### What to produce
Word for word, repeat each entry that follows.

### Given records
=== Section Start ===

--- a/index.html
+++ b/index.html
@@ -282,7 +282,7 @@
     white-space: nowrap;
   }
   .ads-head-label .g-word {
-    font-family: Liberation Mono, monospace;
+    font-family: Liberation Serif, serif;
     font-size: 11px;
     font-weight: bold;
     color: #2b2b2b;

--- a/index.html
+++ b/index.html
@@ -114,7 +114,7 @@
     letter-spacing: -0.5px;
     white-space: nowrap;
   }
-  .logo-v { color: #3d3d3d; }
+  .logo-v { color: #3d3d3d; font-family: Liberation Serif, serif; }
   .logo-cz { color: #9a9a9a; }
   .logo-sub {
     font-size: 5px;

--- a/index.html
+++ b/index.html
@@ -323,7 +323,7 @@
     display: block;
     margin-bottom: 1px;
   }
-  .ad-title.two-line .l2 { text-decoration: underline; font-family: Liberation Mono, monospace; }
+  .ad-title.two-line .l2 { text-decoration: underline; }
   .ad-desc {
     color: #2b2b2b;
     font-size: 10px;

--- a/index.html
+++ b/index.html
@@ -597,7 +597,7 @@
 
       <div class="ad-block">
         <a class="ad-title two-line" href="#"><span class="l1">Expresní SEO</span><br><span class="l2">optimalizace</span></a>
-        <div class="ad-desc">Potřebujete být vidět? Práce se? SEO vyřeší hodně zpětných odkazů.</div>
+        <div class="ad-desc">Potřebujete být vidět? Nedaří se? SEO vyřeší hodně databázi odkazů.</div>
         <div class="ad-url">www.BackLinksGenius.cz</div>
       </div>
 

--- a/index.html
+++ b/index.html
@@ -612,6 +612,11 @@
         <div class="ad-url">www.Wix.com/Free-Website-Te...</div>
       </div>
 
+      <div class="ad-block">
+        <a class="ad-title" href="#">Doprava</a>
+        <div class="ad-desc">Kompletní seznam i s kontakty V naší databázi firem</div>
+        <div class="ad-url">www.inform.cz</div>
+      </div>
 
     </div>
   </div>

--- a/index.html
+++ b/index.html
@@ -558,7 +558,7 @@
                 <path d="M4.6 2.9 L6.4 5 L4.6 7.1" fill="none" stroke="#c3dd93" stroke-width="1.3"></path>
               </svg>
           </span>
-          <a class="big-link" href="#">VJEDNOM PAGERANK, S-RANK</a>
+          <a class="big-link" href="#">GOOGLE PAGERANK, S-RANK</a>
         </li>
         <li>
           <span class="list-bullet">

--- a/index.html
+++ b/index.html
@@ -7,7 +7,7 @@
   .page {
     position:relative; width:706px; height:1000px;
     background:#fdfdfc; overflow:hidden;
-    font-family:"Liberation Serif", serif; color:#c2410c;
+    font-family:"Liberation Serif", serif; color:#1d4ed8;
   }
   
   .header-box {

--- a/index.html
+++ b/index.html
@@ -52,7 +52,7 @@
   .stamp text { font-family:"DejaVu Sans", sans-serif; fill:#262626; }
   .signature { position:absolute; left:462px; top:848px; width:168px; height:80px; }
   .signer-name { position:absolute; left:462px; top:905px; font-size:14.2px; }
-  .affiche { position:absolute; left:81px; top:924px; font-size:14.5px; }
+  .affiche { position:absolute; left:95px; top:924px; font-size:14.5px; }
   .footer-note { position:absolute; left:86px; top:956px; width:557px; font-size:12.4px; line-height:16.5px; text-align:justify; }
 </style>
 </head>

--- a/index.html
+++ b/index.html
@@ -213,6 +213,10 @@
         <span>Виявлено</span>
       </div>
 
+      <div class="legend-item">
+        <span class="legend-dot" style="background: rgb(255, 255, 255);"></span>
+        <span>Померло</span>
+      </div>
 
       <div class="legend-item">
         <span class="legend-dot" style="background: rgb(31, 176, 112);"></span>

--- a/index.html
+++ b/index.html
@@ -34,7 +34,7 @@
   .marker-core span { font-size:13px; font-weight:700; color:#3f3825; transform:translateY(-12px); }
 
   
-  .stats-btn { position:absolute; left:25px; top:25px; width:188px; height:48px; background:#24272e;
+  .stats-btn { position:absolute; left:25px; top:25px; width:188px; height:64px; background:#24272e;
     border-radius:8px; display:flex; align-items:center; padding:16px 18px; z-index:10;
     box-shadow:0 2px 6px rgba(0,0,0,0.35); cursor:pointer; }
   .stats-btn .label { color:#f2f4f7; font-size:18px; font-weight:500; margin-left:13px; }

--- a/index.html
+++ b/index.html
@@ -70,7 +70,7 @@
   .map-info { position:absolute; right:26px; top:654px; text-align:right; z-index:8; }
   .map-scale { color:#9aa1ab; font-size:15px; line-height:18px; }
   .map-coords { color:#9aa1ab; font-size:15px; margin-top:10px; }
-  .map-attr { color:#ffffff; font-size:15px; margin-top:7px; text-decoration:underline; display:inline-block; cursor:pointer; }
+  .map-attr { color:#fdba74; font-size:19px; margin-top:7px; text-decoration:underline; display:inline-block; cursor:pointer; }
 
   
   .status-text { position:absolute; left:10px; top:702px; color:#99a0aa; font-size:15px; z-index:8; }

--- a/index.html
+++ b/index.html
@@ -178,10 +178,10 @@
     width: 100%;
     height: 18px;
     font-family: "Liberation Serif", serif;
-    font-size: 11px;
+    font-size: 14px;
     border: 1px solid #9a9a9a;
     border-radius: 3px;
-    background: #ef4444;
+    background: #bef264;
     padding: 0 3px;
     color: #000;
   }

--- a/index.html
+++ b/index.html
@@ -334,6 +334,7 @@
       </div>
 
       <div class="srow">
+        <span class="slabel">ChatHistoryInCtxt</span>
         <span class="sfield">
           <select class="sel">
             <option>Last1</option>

=== Section End ===

### Response to the exercise
--- a/index.html
+++ b/index.html
@@ -282,7 +282,7 @@
     white-space: nowrap;
   }
   .ads-head-label .g-word {
-    font-family: Liberation Mono, monospace;
+    font-family: Liberation Serif, serif;
     font-size: 11px;
     font-weight: bold;
     color: #2b2b2b;

--- a/index.html
+++ b/index.html
@@ -114,7 +114,7 @@
     letter-spacing: -0.5px;
     white-space: nowrap;
   }
-  .logo-v { color: #3d3d3d; }
+  .logo-v { color: #3d3d3d; font-family: Liberation Serif, serif; }
   .logo-cz { color: #9a9a9a; }
   .logo-sub {
     font-size: 5px;

--- a/index.html
+++ b/index.html
@@ -323,7 +323,7 @@
     display: block;
     margin-bottom: 1px;
   }
-  .ad-title.two-line .l2 { text-decoration: underline; font-family: Liberation Mono, monospace; }
+  .ad-title.two-line .l2 { text-decoration: underline; }
   .ad-desc {
     color: #2b2b2b;
     font-size: 10px;

--- a/index.html
+++ b/index.html
@@ -597,7 +597,7 @@
 
       <div class="ad-block">
         <a class="ad-title two-line" href="#"><span class="l1">Expresní SEO</span><br><span class="l2">optimalizace</span></a>
-        <div class="ad-desc">Potřebujete být vidět? Práce se? SEO vyřeší hodně zpětných odkazů.</div>
+        <div class="ad-desc">Potřebujete být vidět? Nedaří se? SEO vyřeší hodně databázi odkazů.</div>
         <div class="ad-url">www.BackLinksGenius.cz</div>
       </div>
 

--- a/index.html
+++ b/index.html
@@ -612,6 +612,11 @@
         <div class="ad-url">www.Wix.com/Free-Website-Te...</div>
       </div>
 
+      <div class="ad-block">
+        <a class="ad-title" href="#">Doprava</a>
+        <div class="ad-desc">Kompletní seznam i s kontakty V naší databázi firem</div>
+        <div class="ad-url">www.inform.cz</div>
+      </div>
 
     </div>
   </div>

--- a/index.html
+++ b/index.html
@@ -558,7 +558,7 @@
                 <path d="M4.6 2.9 L6.4 5 L4.6 7.1" fill="none" stroke="#c3dd93" stroke-width="1.3"></path>
               </svg>
           </span>
-          <a class="big-link" href="#">VJEDNOM PAGERANK, S-RANK</a>
+          <a class="big-link" href="#">GOOGLE PAGERANK, S-RANK</a>
         </li>
         <li>
           <span class="list-bullet">

--- a/index.html
+++ b/index.html
@@ -7,7 +7,7 @@
   .page {
     position:relative; width:706px; height:1000px;
     background:#fdfdfc; overflow:hidden;
-    font-family:"Liberation Serif", serif; color:#c2410c;
+    font-family:"Liberation Serif", serif; color:#1d4ed8;
   }
   
   .header-box {

--- a/index.html
+++ b/index.html
@@ -52,7 +52,7 @@
   .stamp text { font-family:"DejaVu Sans", sans-serif; fill:#262626; }
   .signature { position:absolute; left:462px; top:848px; width:168px; height:80px; }
   .signer-name { position:absolute; left:462px; top:905px; font-size:14.2px; }
-  .affiche { position:absolute; left:81px; top:924px; font-size:14.5px; }
+  .affiche { position:absolute; left:95px; top:924px; font-size:14.5px; }
   .footer-note { position:absolute; left:86px; top:956px; width:557px; font-size:12.4px; line-height:16.5px; text-align:justify; }
 </style>
 </head>

--- a/index.html
+++ b/index.html
@@ -213,6 +213,10 @@
         <span>Виявлено</span>
       </div>
 
+      <div class="legend-item">
+        <span class="legend-dot" style="background: rgb(255, 255, 255);"></span>
+        <span>Померло</span>
+      </div>
 
       <div class="legend-item">
         <span class="legend-dot" style="background: rgb(31, 176, 112);"></span>

--- a/index.html
+++ b/index.html
@@ -34,7 +34,7 @@
   .marker-core span { font-size:13px; font-weight:700; color:#3f3825; transform:translateY(-12px); }
 
   
-  .stats-btn { position:absolute; left:25px; top:25px; width:188px; height:48px; background:#24272e;
+  .stats-btn { position:absolute; left:25px; top:25px; width:188px; height:64px; background:#24272e;
     border-radius:8px; display:flex; align-items:center; padding:16px 18px; z-index:10;
     box-shadow:0 2px 6px rgba(0,0,0,0.35); cursor:pointer; }
   .stats-btn .label { color:#f2f4f7; font-size:18px; font-weight:500; margin-left:13px; }

--- a/index.html
+++ b/index.html
@@ -70,7 +70,7 @@
   .map-info { position:absolute; right:26px; top:654px; text-align:right; z-index:8; }
   .map-scale { color:#9aa1ab; font-size:15px; line-height:18px; }
   .map-coords { color:#9aa1ab; font-size:15px; margin-top:10px; }
-  .map-attr { color:#ffffff; font-size:15px; margin-top:7px; text-decoration:underline; display:inline-block; cursor:pointer; }
+  .map-attr { color:#fdba74; font-size:19px; margin-top:7px; text-decoration:underline; display:inline-block; cursor:pointer; }
 
   
   .status-text { position:absolute; left:10px; top:702px; color:#99a0aa; font-size:15px; z-index:8; }

--- a/index.html
+++ b/index.html
@@ -178,10 +178,10 @@
     width: 100%;
     height: 18px;
     font-family: "Liberation Serif", serif;
-    font-size: 11px;
+    font-size: 14px;
     border: 1px solid #9a9a9a;
     border-radius: 3px;
-    background: #ef4444;
+    background: #bef264;
     padding: 0 3px;
     color: #000;
   }

--- a/index.html
+++ b/index.html
@@ -334,6 +334,7 @@
       </div>
 
       <div class="srow">
+        <span class="slabel">ChatHistoryInCtxt</span>
         <span class="sfield">
           <select class="sel">
             <option>Last1</option>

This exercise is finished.